Important trends to discuss this month are the connection between housing affordability and housing demand in California and the effects of rising mortgage rates. The chart on the next page compares the indices of three metrics—home price in California, the average 30-year mortgage rate in the United States, and per capita income in California—against housing affordability in California.
After the 2008 financial crisis, housing didn’t truly begin to recover until January 2012. As we can see from the chart, housing was most affordable in the first quarter of 2012 with 56% of the population estimated to have the means to afford a home. Within two years, affordability declined to a more steady state of around 30%. During the nine-year period that the chart depicts (Q1 2012–Q4 2020), homes in California, on average, increased in price over 80%. Of those homes, those in major metropolitan areas saw greater price appreciation. During the same period, per capita income increased around 40%, and mortgage rates moved between slightly under 3% to 5%, with an average of 3.87%.
Interest rates have an interesting effect on affordability, but income level, unsurprisingly, seems to have the most influence. According to the California Association of Realtors (CAR), the minimum qualifying annual income has increased 129% for single-family homes and 111% for condos since the first quarter of 2012. If we compare 129% minimum income increase to the 40% per capita income increase during that same time, we clearly see why homes have become broadly less affordable. Currently, 27% of Californians can afford a home, and that number will likely decrease over the next year.

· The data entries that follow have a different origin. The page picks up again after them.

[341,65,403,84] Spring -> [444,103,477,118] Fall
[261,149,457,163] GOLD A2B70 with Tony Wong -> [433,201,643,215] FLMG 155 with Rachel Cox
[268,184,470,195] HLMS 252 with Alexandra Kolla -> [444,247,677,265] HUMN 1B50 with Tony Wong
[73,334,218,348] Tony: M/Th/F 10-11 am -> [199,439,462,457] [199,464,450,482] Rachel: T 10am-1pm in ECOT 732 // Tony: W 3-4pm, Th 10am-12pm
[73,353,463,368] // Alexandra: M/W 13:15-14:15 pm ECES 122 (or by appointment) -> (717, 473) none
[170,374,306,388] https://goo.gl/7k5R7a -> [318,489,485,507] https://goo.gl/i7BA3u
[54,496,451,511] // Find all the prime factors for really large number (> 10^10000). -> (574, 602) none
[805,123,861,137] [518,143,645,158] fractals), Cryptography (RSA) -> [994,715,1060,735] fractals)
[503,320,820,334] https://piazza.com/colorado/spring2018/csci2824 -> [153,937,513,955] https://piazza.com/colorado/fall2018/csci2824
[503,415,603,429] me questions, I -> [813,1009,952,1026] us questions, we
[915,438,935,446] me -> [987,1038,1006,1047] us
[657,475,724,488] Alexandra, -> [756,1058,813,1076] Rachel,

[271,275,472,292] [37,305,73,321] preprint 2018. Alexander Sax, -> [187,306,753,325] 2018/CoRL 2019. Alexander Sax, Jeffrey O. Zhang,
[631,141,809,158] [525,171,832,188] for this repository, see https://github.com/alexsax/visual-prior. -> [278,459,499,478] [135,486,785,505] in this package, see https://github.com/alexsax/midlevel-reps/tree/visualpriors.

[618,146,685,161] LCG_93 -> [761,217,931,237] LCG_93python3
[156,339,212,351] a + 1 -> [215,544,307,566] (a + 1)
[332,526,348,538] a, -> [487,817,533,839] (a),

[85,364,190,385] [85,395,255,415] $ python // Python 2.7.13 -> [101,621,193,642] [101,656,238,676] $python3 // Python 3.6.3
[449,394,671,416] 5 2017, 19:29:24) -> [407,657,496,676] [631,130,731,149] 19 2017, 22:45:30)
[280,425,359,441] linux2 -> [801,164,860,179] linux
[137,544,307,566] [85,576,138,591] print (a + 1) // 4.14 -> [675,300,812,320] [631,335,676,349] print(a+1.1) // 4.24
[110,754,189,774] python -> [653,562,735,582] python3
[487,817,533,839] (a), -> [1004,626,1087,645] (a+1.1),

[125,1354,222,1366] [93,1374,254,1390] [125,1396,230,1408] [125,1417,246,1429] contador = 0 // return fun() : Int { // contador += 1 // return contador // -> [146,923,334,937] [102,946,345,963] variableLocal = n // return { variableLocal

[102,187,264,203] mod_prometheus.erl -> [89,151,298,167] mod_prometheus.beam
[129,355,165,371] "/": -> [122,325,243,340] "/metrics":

Over the last 12 months, mortgage interest rates fell, hitting all-time lows in December 2020 at 2.66%, and demand skyrocketed. Typically, if all other factors are equal, a 1% drop in interest rates allows a buyer to afford a 13% higher price in terms of monthly payment. For example, a person paying 4% on a $1,000,000 mortgage pays the same amount each month as a person with a $1,130,000 mortgage at 3%. In California, the drop in interest rates caused a buying frenzy, dropping the already-low housing supply even lower.
Mortgage rates are starting to rise, although they still remain quite low by any historical standard, which will generally have an adverse affect on affordability. Affordability decreases as mortgage rates increase, because a 1% increase makes a home 13% less affordable on a monthly payment basis. Usually, demand would also decrease, which it is likely to do, to some extent; however, California is so undersupplied that it won’t matter. We may be at the start of an unusual dynamic of rising rates and rising home prices, which will drop affordability further.
Although we don’t expect the same level of buying in 2021 as we saw in 2020, the environment is right for demand to outpace supply. In the short term, we may even see a demand spike as those able to buy try to purchase before rates rise higher. We anticipate a competitive landscape for buyers over the course of this year.
Conversely, now is an exceptional time to sell your home. Low inventory means multiple offers and fewer concessions. Our only note is that sellers are often selling one home and buying another, which makes working with the right agent even more important.